## WHAT YOU NEED TO DO
When you retype the data, keep every word exactly and include none of the pictures.

----- RECORDS SUPPLIED

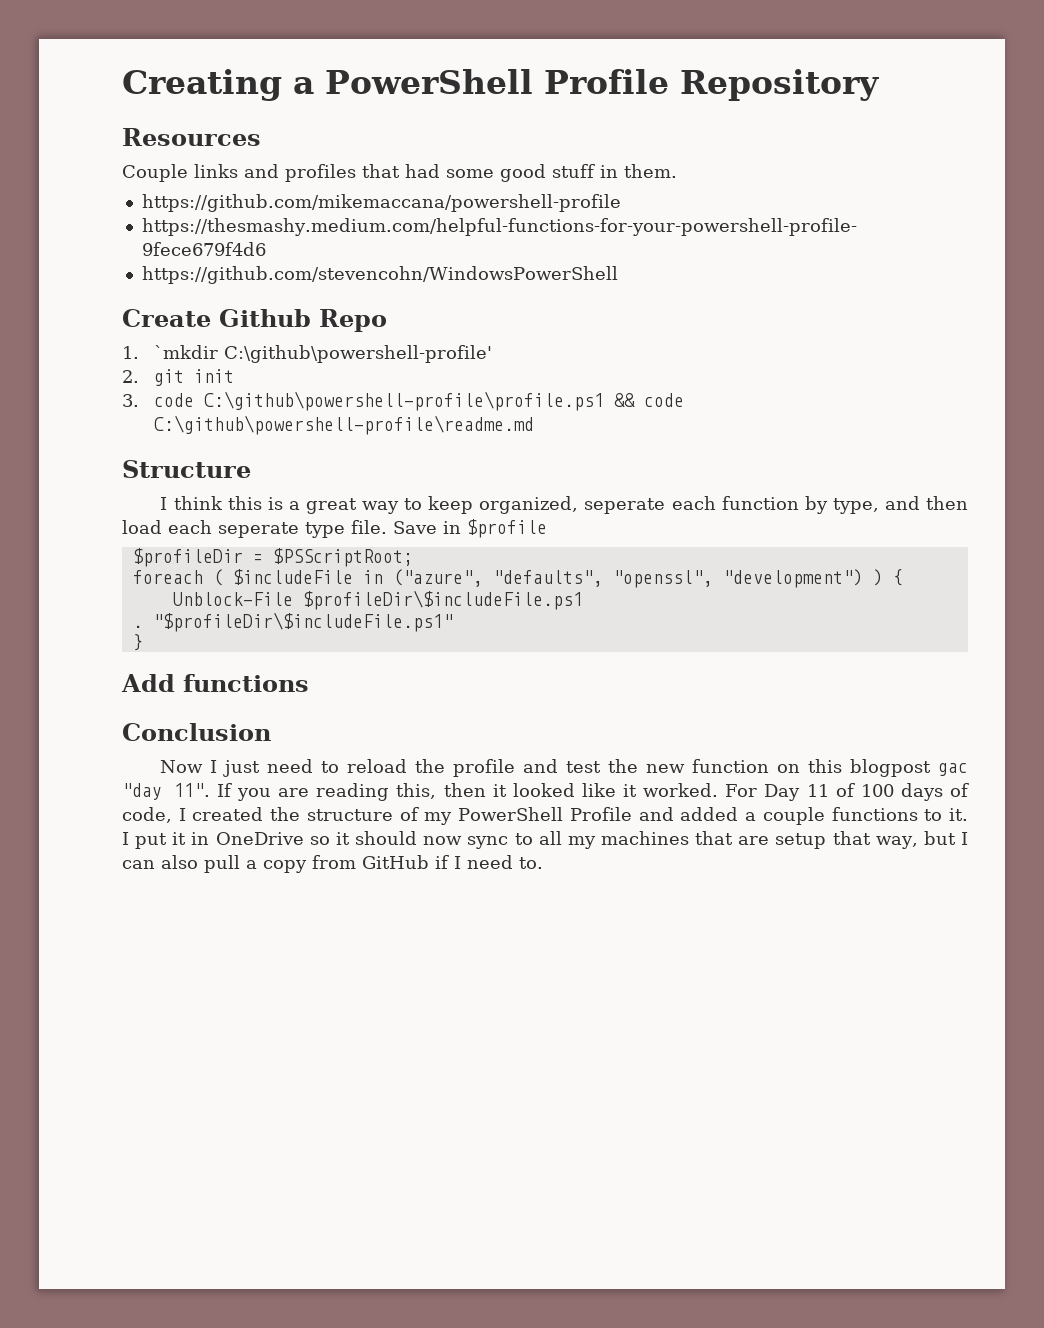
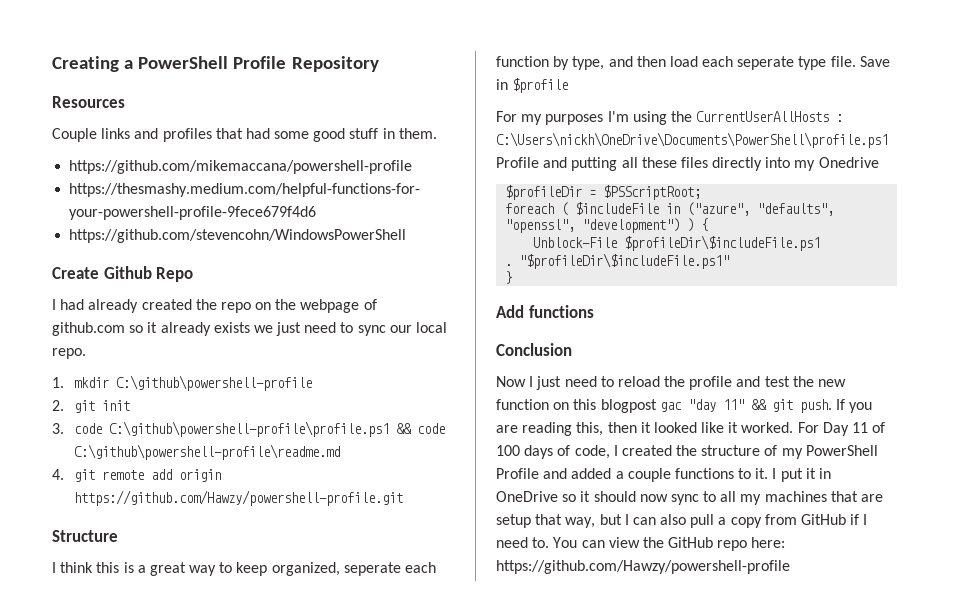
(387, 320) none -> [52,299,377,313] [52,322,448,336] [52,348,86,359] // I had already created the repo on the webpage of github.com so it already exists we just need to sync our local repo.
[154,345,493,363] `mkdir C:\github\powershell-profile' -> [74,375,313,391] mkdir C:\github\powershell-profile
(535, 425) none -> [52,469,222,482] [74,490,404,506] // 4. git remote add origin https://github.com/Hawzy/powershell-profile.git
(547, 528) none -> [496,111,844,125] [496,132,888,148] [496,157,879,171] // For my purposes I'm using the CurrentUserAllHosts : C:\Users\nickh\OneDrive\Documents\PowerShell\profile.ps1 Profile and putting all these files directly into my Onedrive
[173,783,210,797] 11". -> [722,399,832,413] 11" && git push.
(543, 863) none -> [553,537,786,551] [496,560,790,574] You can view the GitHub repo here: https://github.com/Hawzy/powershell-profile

----------

## PROBLEM SOLUTION
(387, 320) none -> [52,299,377,313] [52,322,448,336] [52,348,86,359] // I had already created the repo on the webpage of github.com so it already exists we just need to sync our local repo.
[154,345,493,363] `mkdir C:\github\powershell-profile' -> [74,375,313,391] mkdir C:\github\powershell-profile
(535, 425) none -> [52,469,222,482] [74,490,404,506] // 4. git remote add origin https://github.com/Hawzy/powershell-profile.git
(547, 528) none -> [496,111,844,125] [496,132,888,148] [496,157,879,171] // For my purposes I'm using the CurrentUserAllHosts : C:\Users\nickh\OneDrive\Documents\PowerShell\profile.ps1 Profile and putting all these files directly into my Onedrive
[173,783,210,797] 11". -> [722,399,832,413] 11" && git push.
(543, 863) none -> [553,537,786,551] [496,560,790,574] You can view the GitHub repo here: https://github.com/Hawzy/powershell-profile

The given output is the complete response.